WORK ITEM =>
Please copy out every line in the records below that includes the word "hidden".
++++ RECORDS FOR THE EXERCISE ++++
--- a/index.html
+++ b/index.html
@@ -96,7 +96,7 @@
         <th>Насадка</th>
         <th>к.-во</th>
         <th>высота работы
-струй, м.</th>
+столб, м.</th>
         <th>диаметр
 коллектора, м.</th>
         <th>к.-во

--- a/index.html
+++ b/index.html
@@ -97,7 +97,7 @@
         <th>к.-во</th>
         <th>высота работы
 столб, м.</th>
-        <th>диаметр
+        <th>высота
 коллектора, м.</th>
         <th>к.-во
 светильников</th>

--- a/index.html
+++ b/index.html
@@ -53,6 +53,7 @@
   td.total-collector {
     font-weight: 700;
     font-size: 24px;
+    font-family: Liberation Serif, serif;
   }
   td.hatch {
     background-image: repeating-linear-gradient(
++++
++++ RECORDS FOR THE EXERCISE ++++
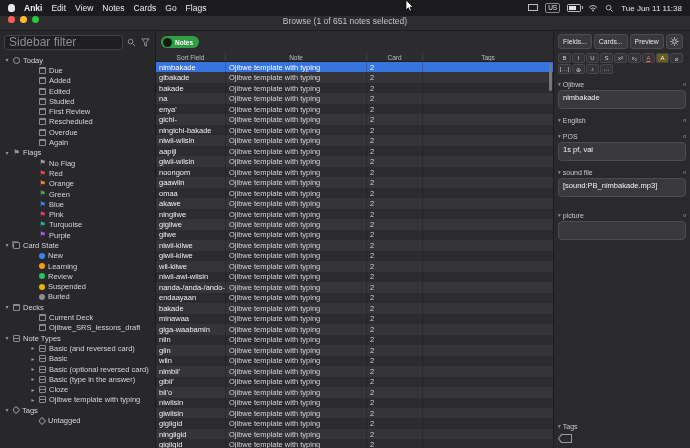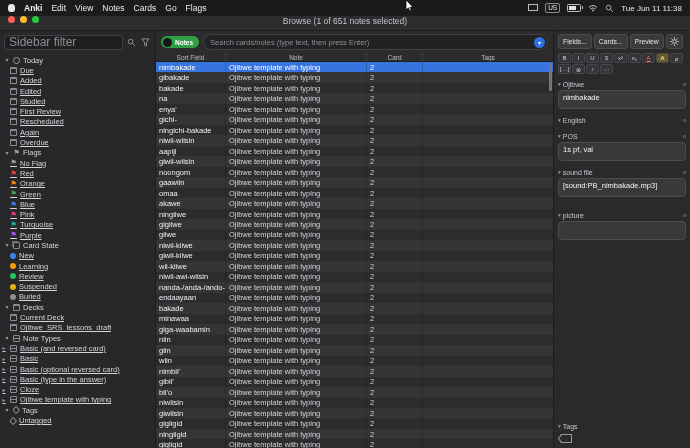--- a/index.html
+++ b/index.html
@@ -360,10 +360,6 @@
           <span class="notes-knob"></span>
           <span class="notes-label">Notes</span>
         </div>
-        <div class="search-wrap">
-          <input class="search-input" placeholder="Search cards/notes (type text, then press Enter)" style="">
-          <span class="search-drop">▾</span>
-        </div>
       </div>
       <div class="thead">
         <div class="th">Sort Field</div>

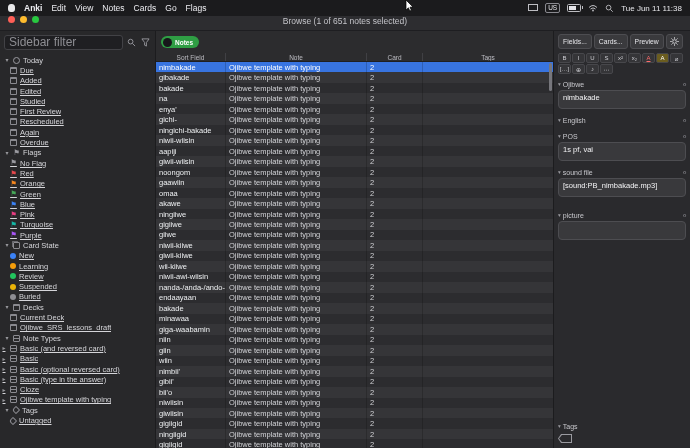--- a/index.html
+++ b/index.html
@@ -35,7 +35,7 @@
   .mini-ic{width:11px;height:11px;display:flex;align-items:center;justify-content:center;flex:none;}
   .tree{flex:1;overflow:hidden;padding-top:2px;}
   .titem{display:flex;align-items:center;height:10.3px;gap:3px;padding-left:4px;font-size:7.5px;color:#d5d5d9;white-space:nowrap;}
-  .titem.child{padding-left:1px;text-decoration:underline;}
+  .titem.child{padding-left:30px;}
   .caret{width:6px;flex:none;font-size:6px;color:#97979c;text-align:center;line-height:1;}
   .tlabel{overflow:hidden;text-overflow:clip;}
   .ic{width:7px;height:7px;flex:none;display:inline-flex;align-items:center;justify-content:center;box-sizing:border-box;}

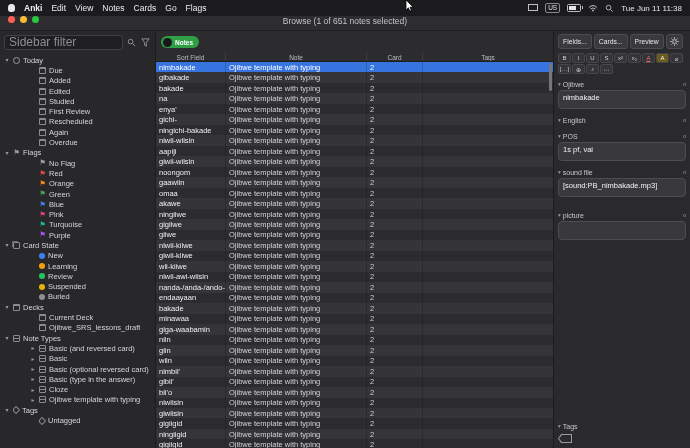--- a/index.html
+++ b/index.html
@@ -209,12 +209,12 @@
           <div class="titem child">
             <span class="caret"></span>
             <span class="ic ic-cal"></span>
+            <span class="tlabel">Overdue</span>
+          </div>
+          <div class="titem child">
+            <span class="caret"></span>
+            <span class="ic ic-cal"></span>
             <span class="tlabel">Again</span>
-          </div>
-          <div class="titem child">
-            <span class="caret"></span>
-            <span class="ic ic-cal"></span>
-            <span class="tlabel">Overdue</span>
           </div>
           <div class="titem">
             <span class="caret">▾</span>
++++
OUTPUT FOR THIS EXERCISE =>
   .tree{flex:1;overflow:hidden;padding-top:2px;}
   .tlabel{overflow:hidden;text-overflow:clip;}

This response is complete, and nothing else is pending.